Dans l’érotomanie, celle pathologique, c’est la certitude d’être aimé qui assaille le sujet, et qui réalise le rapport sexuel, L’Autre l’aime et jouit d’elle, elle est son objet, de façon entière, sans échappatoire. Une telle position conduit aux destins douloureux, parfois tragiques, des érotomanes.
Cela parce que cet éros, cette certitude folle, a plus à voir avec l’orgueil qu’avec l’amour [4].
Ainsi, l’amour érotomaniaque est à entendre comme ce qui donne la couleur de l’amour du côté féminin, car, de toute évidence, il y a peu de risque de confondre ces deux structures. Là où « la psychose est une sorte de faillite en ce qui concerne l’accomplissement ce qui est appelé “amour” » [5], l’amour, quand il est demande, même illimitée, vient comme réponse à l’impossible du rapport sexuel.
Dans sa belle préface à l’ouvrage de Clérambault, François Leguil relève cette indication du maître : « différence d’intensité n’empêche pas l’identité qualitative des processus » [6], il ajoute, avec une malice réjouissante, que cette indication clinique rigoureuse, si elle avait été entendue, nous éviterait le lot de cas « limites » [7].
Ainsi, la structure ne se déduit pas de la mesure de l’intensité des manifestations, mais du repérage précis des processus. C’est ce que fait Clérambault lorsqu’il isole le Postulat de l’érotomane : sa certitude que l’autre l’aime. De là, suivront les significations qu’elle donnera à son histoire.
À l’inverse, pour celle qui a pour partenaire-symptôme l’Autre barré, Ⱥ, nulle certitude d’être aimée. Bien au contraire, elle passe un temps fou à faire parler cet Autre qui manque, à le faire parler… d’elle. Elle cherche dans ses paroles des signes d’amour et aussi bien traque les manques, les faiblesses ou encore les incohérences, qui ne manquent jamais. Elle peut alors dérouler sa plainte. Sa demande est donc sans fin, car jamais satisfaite.

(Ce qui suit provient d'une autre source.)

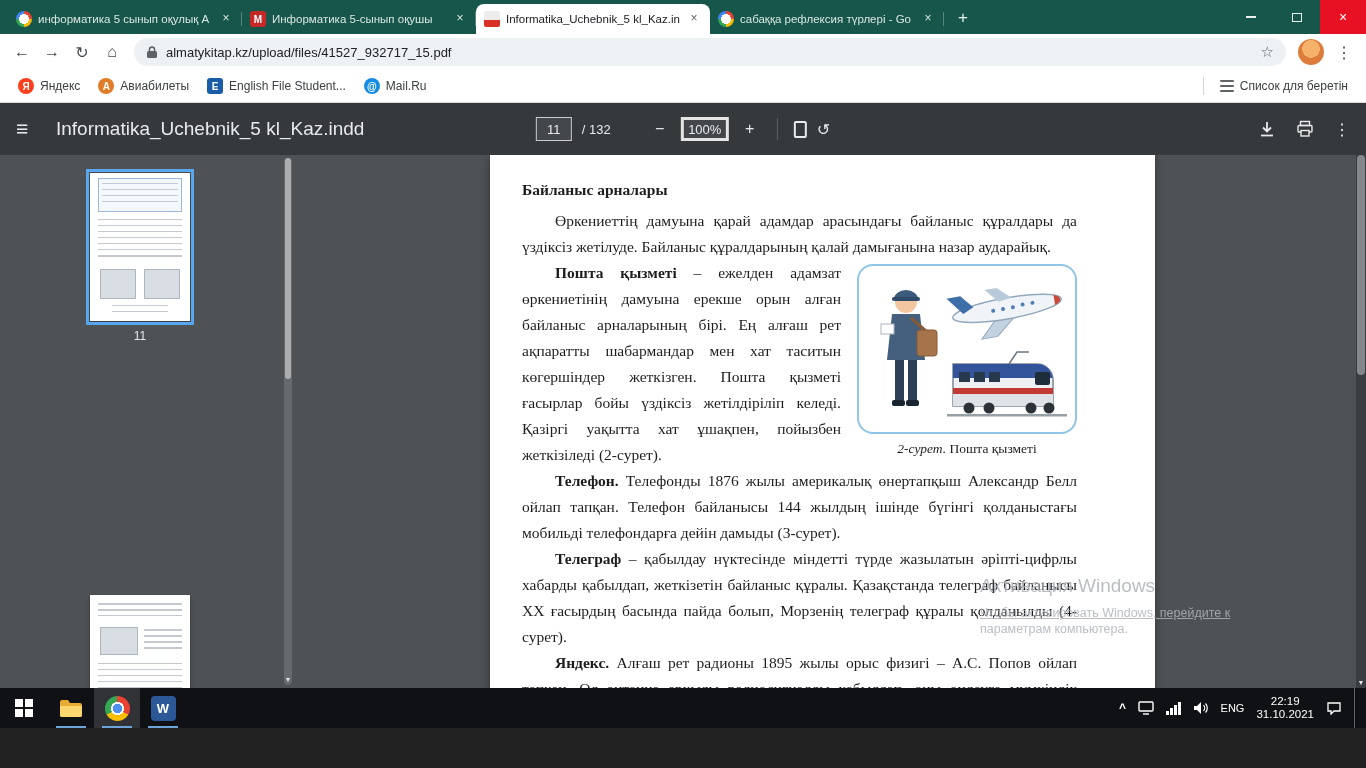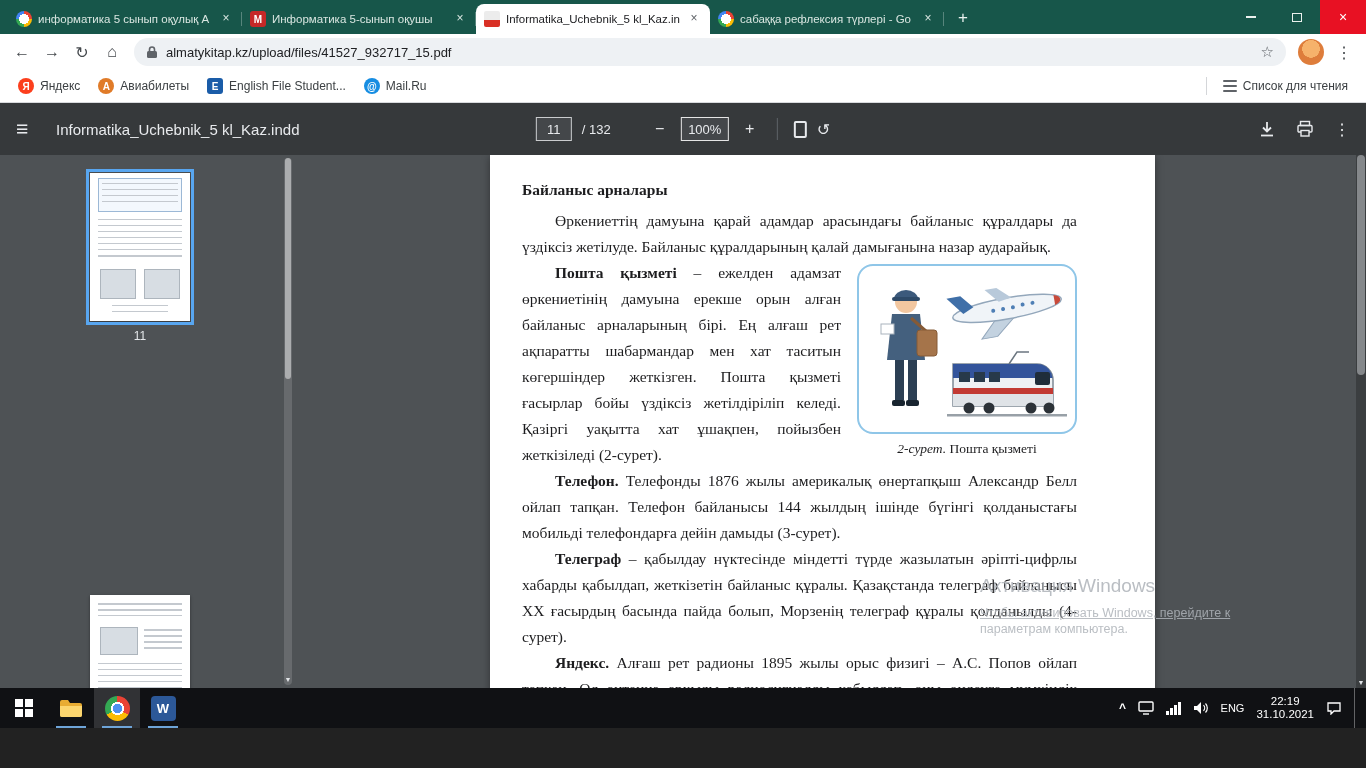"Список для чтения" span { text: чтения -> беретін }
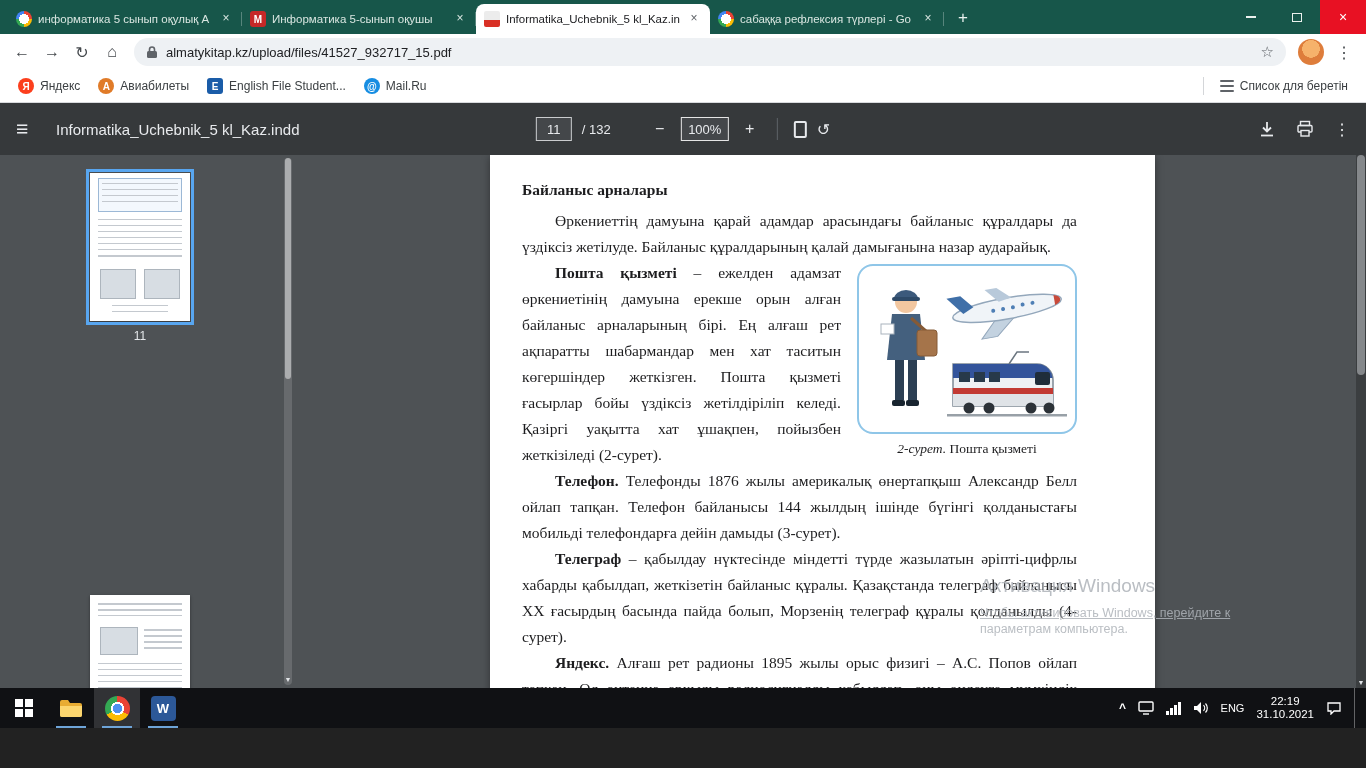"Informatika_Uchebnik_5 kl_Kaz.indd" .pdf-title { font-size: 15px -> 19px }
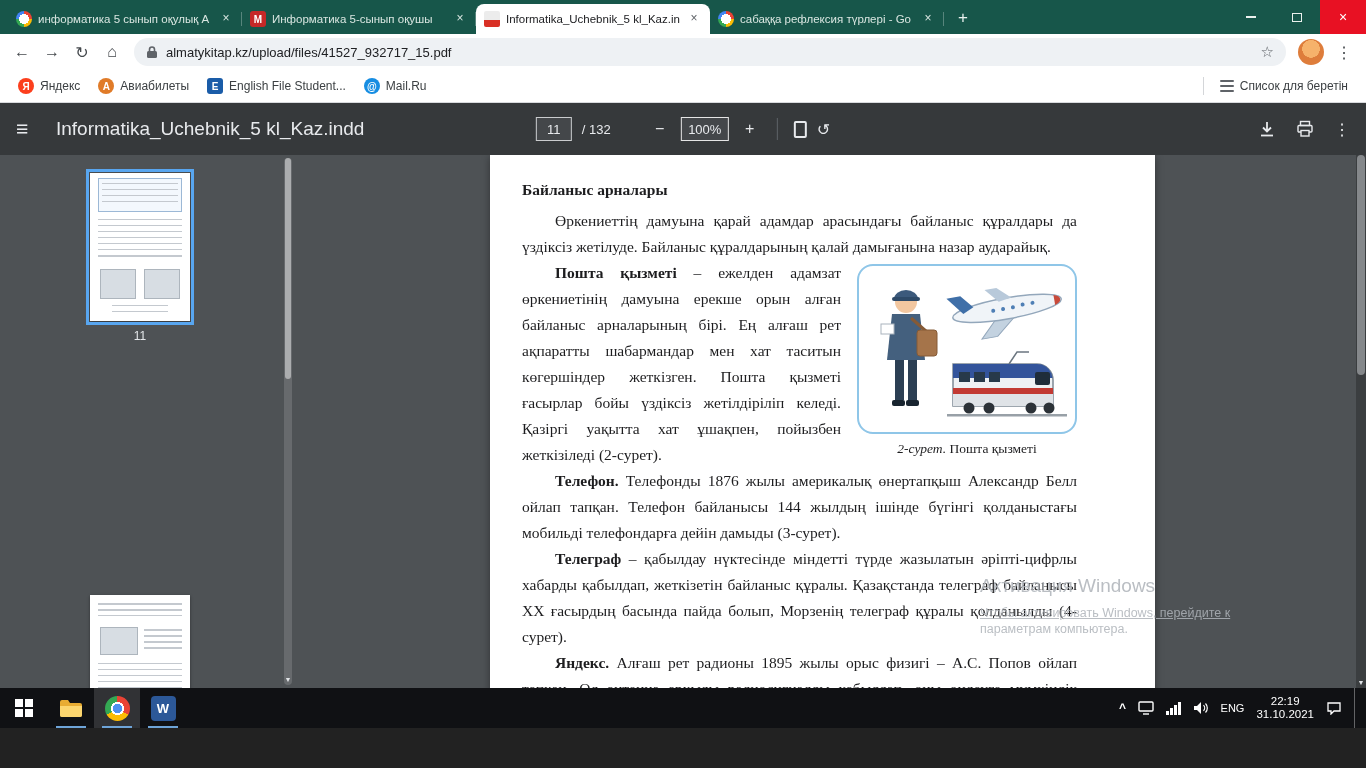"100%" .zoombox { border: 1px solid #e5e5e5 -> 3px solid #e5e5e5 }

Lacan relevait le caractère discursif propre à l’érotomane, infatigable épistolière, comme le montreront les lettres d’Aimée, ou encore d’Adèle H. L’amoureuse, quant à elle, est celle qui fait produire à l’Autre un savoir sur elle. Qu’il réponde au Che vuoi ?
Cela exige un amour réciproque, que l’autre réponde, que ce soit pour lui jurer fidélité ou l’envoyer promener, selon le fantasme à l’œuvre.
J.-A. Miller résume l’exigence côté féminin comme étant « parler, aimer, jouir » [8].
La ritournelle raconte que les histoires d’amour finissent mal, en général. De nombreuses fictions se sont passionnées pour ce qui peut virer au drame dans la relation d’amour de transfert entre le patient et l’analyste. Un tel déraillement est en effet spectaculaire et touche certainement au fantasme de ceux qui le réalise.
Mais voilà, pourquoi, face à cet émerveillement du transfert, que nous confie Lacan, et son corrélat de difficultés, ce dernier a fait du contrôle un des piliers de la formation analytique.
[1] Cf. Lacan J., « Télévision », Autres écrits, Paris, Seuil, 2001, p. 509-545.
[2] Cf. Miller J.-A., L’Os d’une cure, Paris, Navarin, 2018, p. 79.
[3] Lacan J., « Propos directifs pour un Congrès sur la sexualité féminine », Écrits, Paris, Seuil, 1966, p. 733.
[4] Cf. Leguil F., « Préface. Clérambault, et les leçons de la passion », in Clérambault (de) G. G., L’Érotomanie, Paris, Les empêcheurs de penser en rond, 2002, p. 20.
[5] Lacan J. « Conférence et entretiens dans des universités nord-américaines. Yale University, Kanzer Seminar. 24 novembre 1975 », Scilicet, n°6/7, 1976, p. 16.
[6] Clérambault (de) G. G., cité par F. Leguil, in « « Préface. Clérambault, et les leçons de la passion », op. cit., p. 24.
[7] Leguil F., « Préface. Clérambault, et les leçons de la passion », op. cit., p. 24.
[8] Miller J.-A., L’Os d’une cure, op. cit., p. 81.